» Prompt:
In the records below, locate the line containing "Intelligence (CPSC 481)", then output that line and all later lines exactly, through the last one.

» Dataset extract:
= = = = =
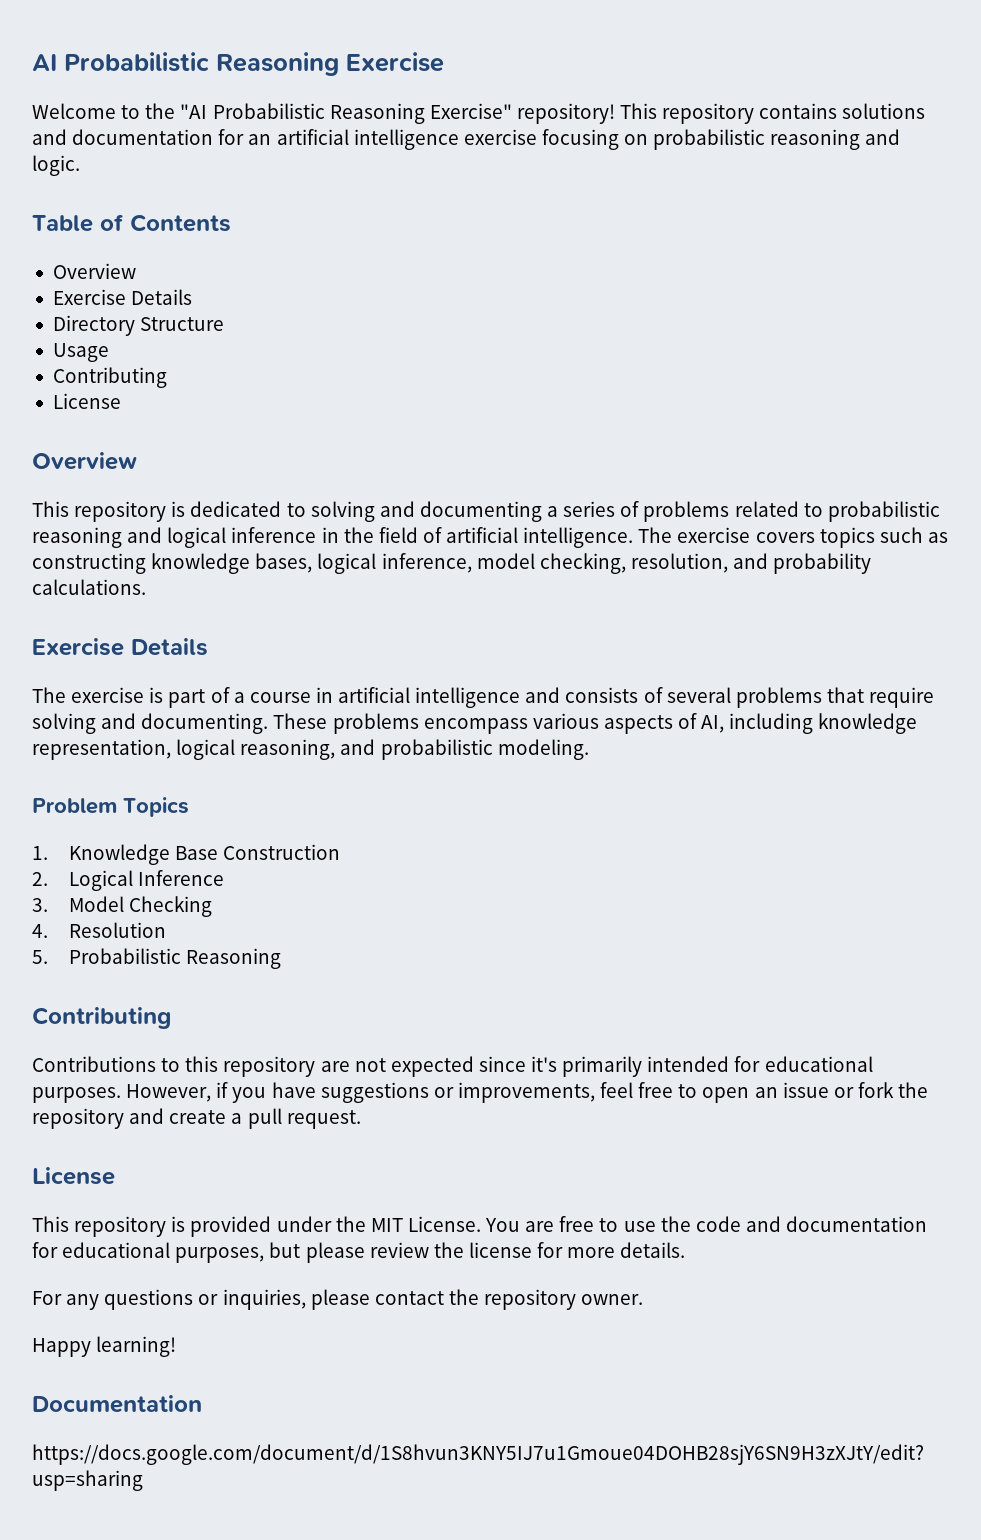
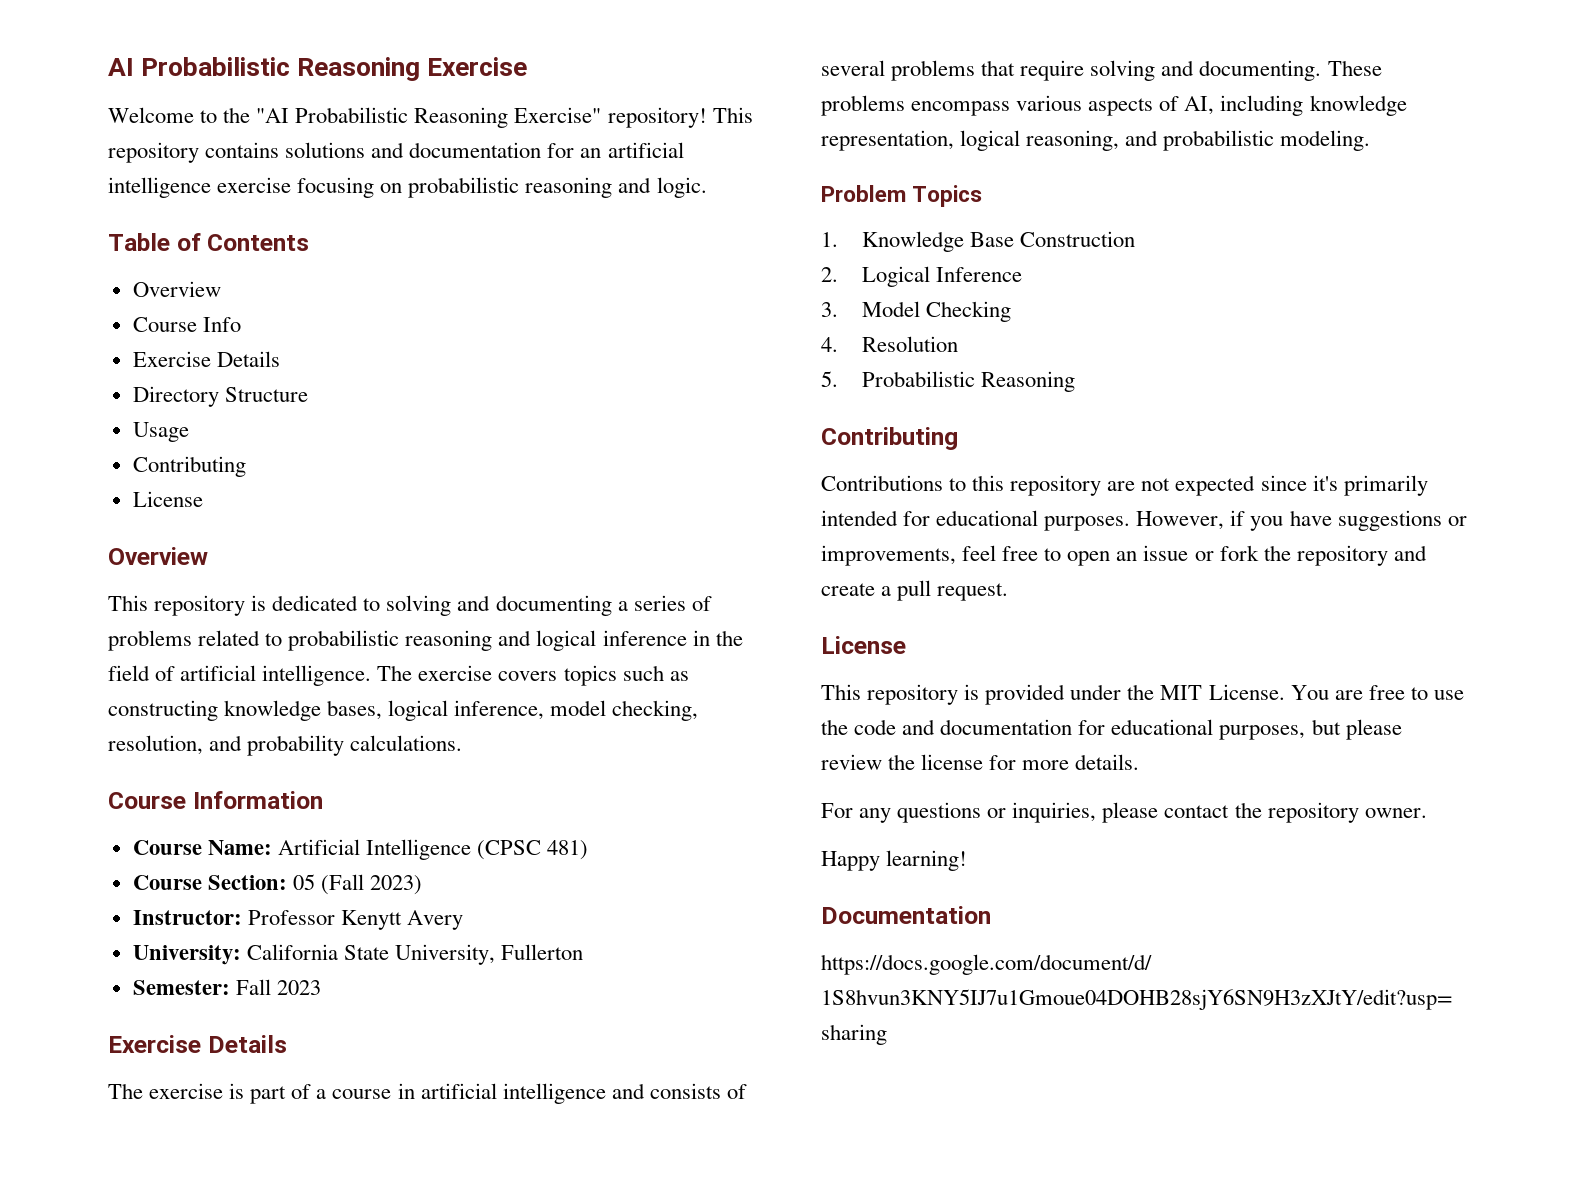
+ Course Info
+ Course Information
+ Course Name: Artificial Intelligence (CPSC 481)
+ Course Section: 05 (Fall 2023)
+ Instructor: Professor Kenytt Avery
+ University: California State University, Fullerton
+ Semester: Fall 2023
= = = = =
» Reply to the task:
+ Course Name: Artificial Intelligence (CPSC 481)
+ Course Section: 05 (Fall 2023)
+ Instructor: Professor Kenytt Avery
+ University: California State University, Fullerton
+ Semester: Fall 2023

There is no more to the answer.